BRIEF: Return the lines below in which the string "background" occurs.

————

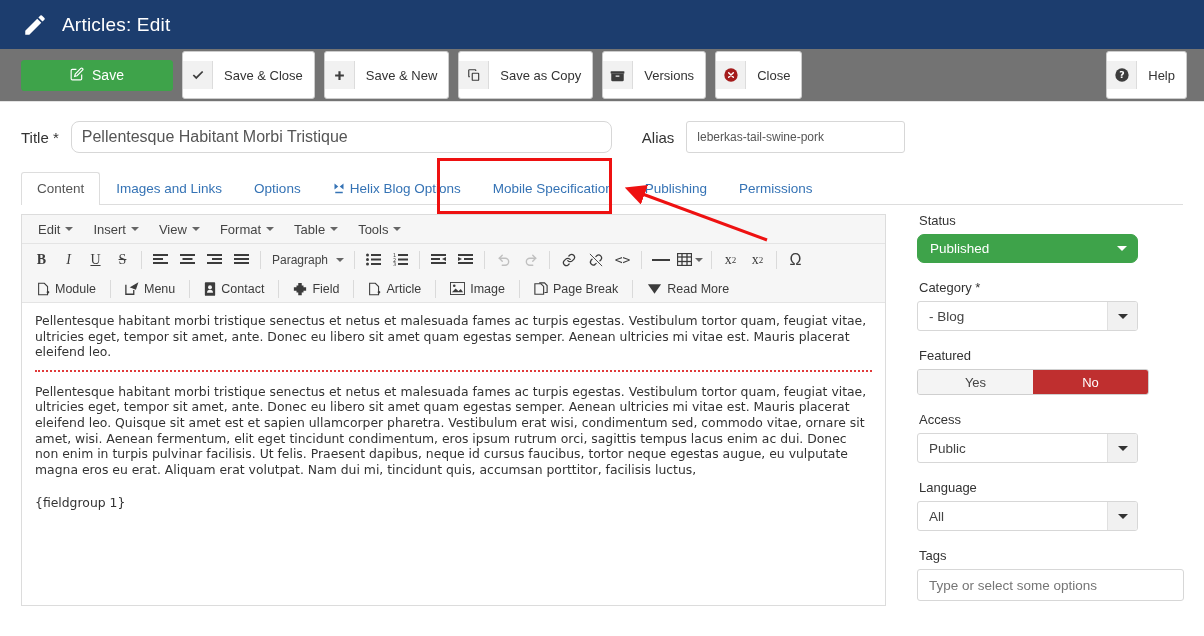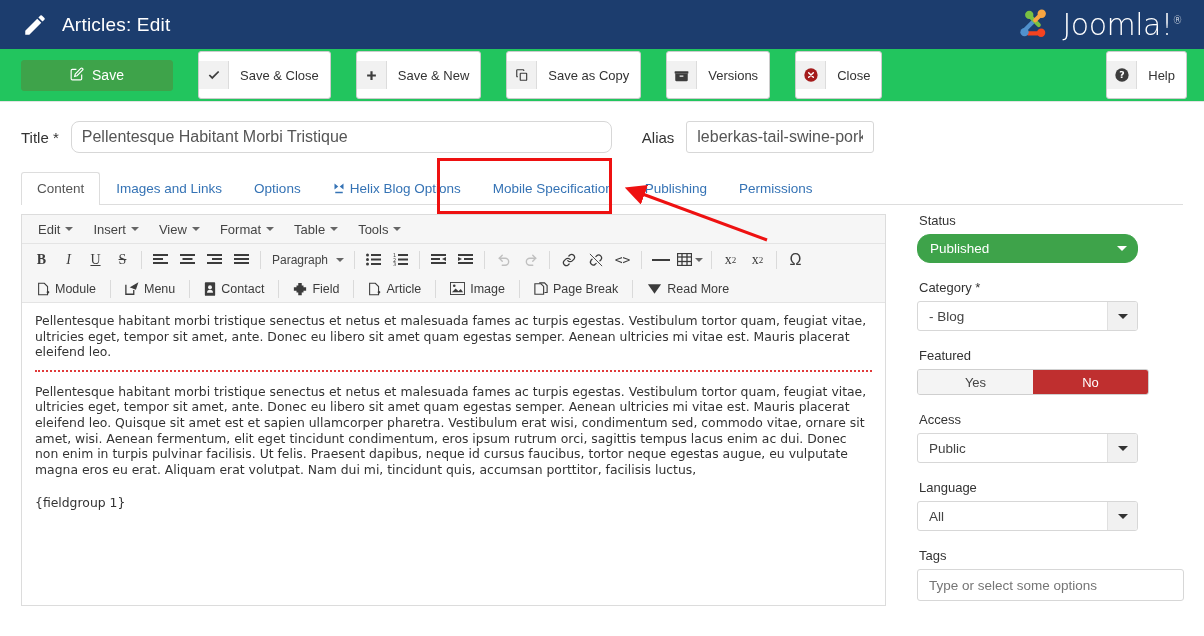--- a/index.html
+++ b/index.html
@@ -35,26 +35,26 @@
     letter-spacing: -0.5px;
     font-family: "DejaVu Sans", sans-serif;
     font-weight: 300;
     position: relative;
   }
   .joomla-reg { font-size: 10px; vertical-align: super; }
 
   
   .toolbar {
     height: 53px;
-    background: #22c55e;
+    background: #737373;
     border-bottom: 1px solid #e3e3e3;
     display: flex;
     align-items: center;
     padding: 0 17px 0 21px;
-    gap: 25px;
+    gap: 9px;
   }
   .btn {
     height: 48px;
     display: inline-flex;
     align-items: center;
     border: 1px solid #cccccc;
     border-radius: 3px;
     background: #ffffff;
     font-size: 13px;
     color: #333;
@@ -103,21 +103,21 @@
     border: 1px solid #d7d7d7;
     border-radius: 3px;
     padding: 0 10px;
     font-size: 16px;
     color: #555;
     background: #fff;
     font-family: "Liberation Sans", sans-serif;
   }
   #title-input { width: 541px; border-radius: 8px; }
   .alias-label { margin-left: 30px; margin-right: 12px; }
-  #alias-input { width: 188px; font-size: 16px; }
+  #alias-input { width: 219px; font-size: 12px; }
 
   
   .tabs-wrap {
     margin: 18px 0 0 21px;
     position: relative;
     width: 1162px;
   }
   .tabs {
     display: flex;
     align-items: flex-end;
@@ -285,21 +285,21 @@
     font-size: 13px;
     color: #333;
     margin: 0 0 6px 2px;
     display: block;
   }
   .s-group { margin-bottom: 17px; }
   .select-green {
     height: 29px;
     background: #3ea34a;
     border: 1px solid #3ea34a;
-    border-radius: 13px;
+    border-radius: 7px;
     color: #fff;
     font-size: 13.5px;
     display: flex;
     align-items: center;
     justify-content: space-between;
     padding: 0 10px 0 12px;
     width: 221px;
     cursor: pointer;
   }
   .caret-w {
@@ -376,35 +376,20 @@
 <body>
 
 <div class="header">
   <div class="header-left">
     <span class="pencil-icon">
       <svg width="26" height="26" viewBox="0 0 24 24" fill="#ffffff">
         <path d="M3 17.25V21h3.75L17.81 9.94l-3.75-3.75L3 17.25zM20.71 7.04a1 1 0 0 0 0-1.41l-2.34-2.34a1 1 0 0 0-1.41 0l-1.83 1.83 3.75 3.75 1.83-1.83z"></path>
       </svg>
     </span>
     <span class="header-title">Articles: Edit</span>
-  </div>
-  <div class="joomla-logo">
-    <svg width="38" height="38" viewBox="0 0 64 64">
-      <path d="M17 40 L30 27" stroke="#5091cd" stroke-width="7" fill="none" stroke-linecap="round"></path>
-      <path d="M25 17 L40 32" stroke="#7ac143" stroke-width="7" fill="none" stroke-linecap="round"></path>
-      <path d="M34 24 L47 11" stroke="#f9a541" stroke-width="7" fill="none" stroke-linecap="round"></path>
-      <path d="M22 46 L38 46" stroke="#f44321" stroke-width="7" fill="none" stroke-linecap="round"></path>
-      <circle cx="16" cy="44" r="7" fill="#5091cd"></circle>
-      <circle cx="24" cy="15" r="7" fill="#7ac143"></circle>
-      <circle cx="45" cy="13" r="7" fill="#f9a541"></circle>
-      <circle cx="44" cy="45" r="7" fill="#f44321"></circle>
-    </svg>
-    <span class="joomla-word">
-      <span>Joomla!</span><span class="joomla-reg">®</span>
-    </span>
   </div>
 </div>
 
 <div class="toolbar">
 
   <div class="btn btn-save">
     <span>
       <svg width="14" height="14" viewBox="0 0 24 24" fill="none" stroke="#fff" stroke-width="2">
         <path d="M11 4H4a2 2 0 0 0-2 2v14a2 2 0 0 0 2 2h14a2 2 0 0 0 2-2v-7"></path>
         <path d="M18.5 2.5a2.12 2.12 0 0 1 3 3L12 15l-4 1 1-4 9.5-9.5z"></path>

————

RESULT BELOW:
-    background: #22c55e;
+    background: #737373;
     background: #ffffff;
     background: #fff;
     background: #3ea34a;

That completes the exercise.